Assessment for Learning

The term “formative evaluation” was first used by Michael Scriven (1967) in connection with curriculum and teaching, but it was Bloom, Hastings, and Madaus (1971) who gave the term its generally accepted current meaning. They defined summative evaluation tests as those tests given at the end of episodes of teaching (units, courses, etc.) for the purpose of grading or certifying students, or for evaluating the effectiveness of a curriculum, in contrast with “another type of evaluation which all who are involved - student, teacher, curriculum maker - would welcome because they find it so useful in helping them improve what they wish to do” (p. 117). They labeled this formative evaluation. The language Bloom et al. used obscures the fact that the distinction between formative and summative applies to how the data from assessments are used, rather than to the assessments themselves (Wiliam and Black, 1996). More recently, the term assessment for learning has become increasingly popular (Broadfoot et al., 1999), although this term often describes the purpose of an assessment (which may be just an aspiration) rather than the function it actually fulfills. Black, Harrison, Lee, Marshall and Wiliam (2004) clarified the distinction between “formative assessment” and “assessment for learning” as follows:

Assessment for learning is any assessment for which the first priority in its design and practice is to serve the purpose of promoting students’ learning.[…] An assessment activity can help learning if it provides information to be used as feedback, by teachers, and by their students in assessing themselves and each other, to modify the teaching and learning activities in which they are engaged. Such assessment becomes “formative assessment” when the evidence is actually used to adapt the teaching work to meet learning needs. (p. 8)

In this proposal, the terms “formative assessment” and “assessment for learning” and “AfL” will be used interchangeably; it should be understood that the usage of each refers to assessment information that is used to adapt instruction to meet student learning needs.

Reviews (Black and Wiliam, 1998; Crooks, 1988; Natriello, 1987) provide clear evidence that improving the quality of formative assessment increases student achievement. Natriello’s review covers the full range of assessment purposes (which he classified as certification, selection, direction and motivation), while Crooks’ review covers only what he termed “classroom evaluation.” The review by Black and Wiliam built on four key reviews of research published since those by Natriello and Crooks: reviews by Bangert-Drowns and the Kuliks into the effects of classroom testing (Bangert-Drowns, Kulik, and Kulik, 1991; Bangert-Drowns, Kulik, Kulik, and Morgan, 1991; Kulik, Kulik, and Bangert-Drowns, 1990) and a review by Black on summative and formative assessment in science education (Black, 1993).

Natriello’s review used a model of the assessment cycle beginning with purposes, then moving on to the setting of tasks, criteria and standards, evaluating performance and providing feedback, and finally the impact of these evaluation processes on students.
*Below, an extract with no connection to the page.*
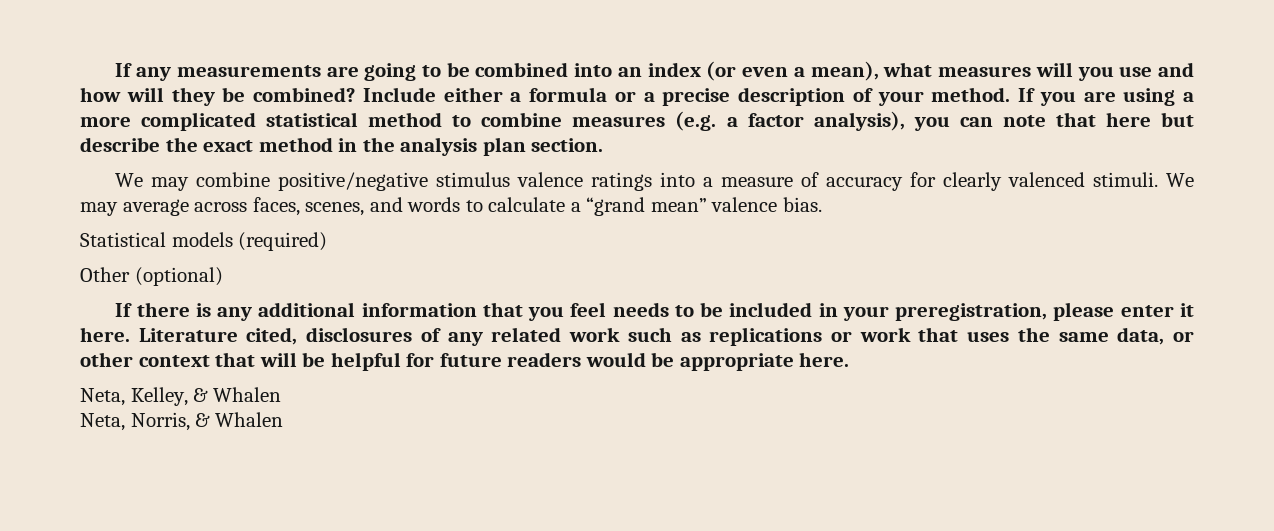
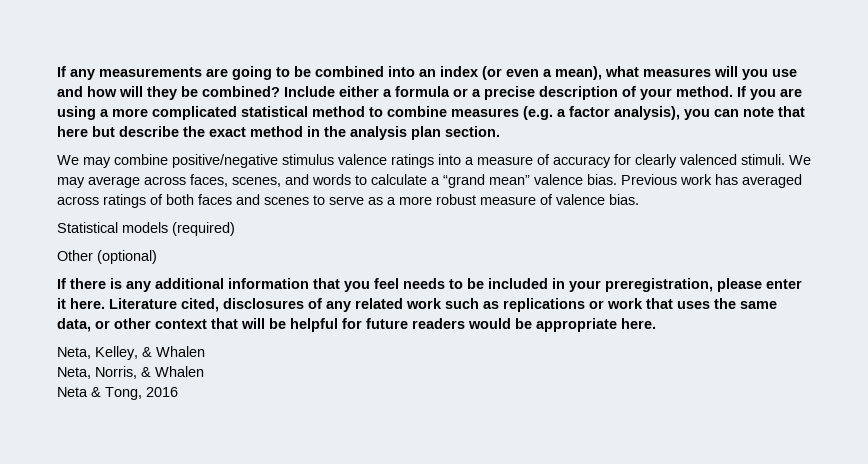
+ Previous work has averaged across ratings of both faces and scenes to serve as a more robust measure of valence bias.
+ Neta & Tong, 2016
His most significant point was that most of the research in this area was largely irrelevant because of weak theorization, which resulted in the conflation of key distinctions, e.g., the quality versus the quantity of feedback. Crooks’ paper had a narrower focus: the impact of evaluation practices on students. He concluded that the summative function of assessment has been too dominant and that more emphasis should be given to the potential of classroom assessments to assist learning. Most importantly, assessments must emphasize the skills, knowledge and attitudes regarded as most important, not just those that are easy to assess. Black and Wiliam’s review, like Crooks’, focused specifically on day-to-day classroom assessment practices, and found that improvements in the quality of formative assessment resulted in effect sizes of the order of 0.4 to 0.7 standard deviations (equivalent to doubling the rate of learning). Equally important, given the achievement gaps that currently exist in the United States, many of the studies reviewed by Black and Wiliam benefited lower achieving students more, thus reducing achievement gaps. A more recent review of the literature on the effects of feedback and formative assessment in post-secondary education (Nyquist, 2003) found effects of similar magnitude, and, perhaps more significantly, showed that the larger effect sizes were associated with stronger implementations of the principles of assessment for learning.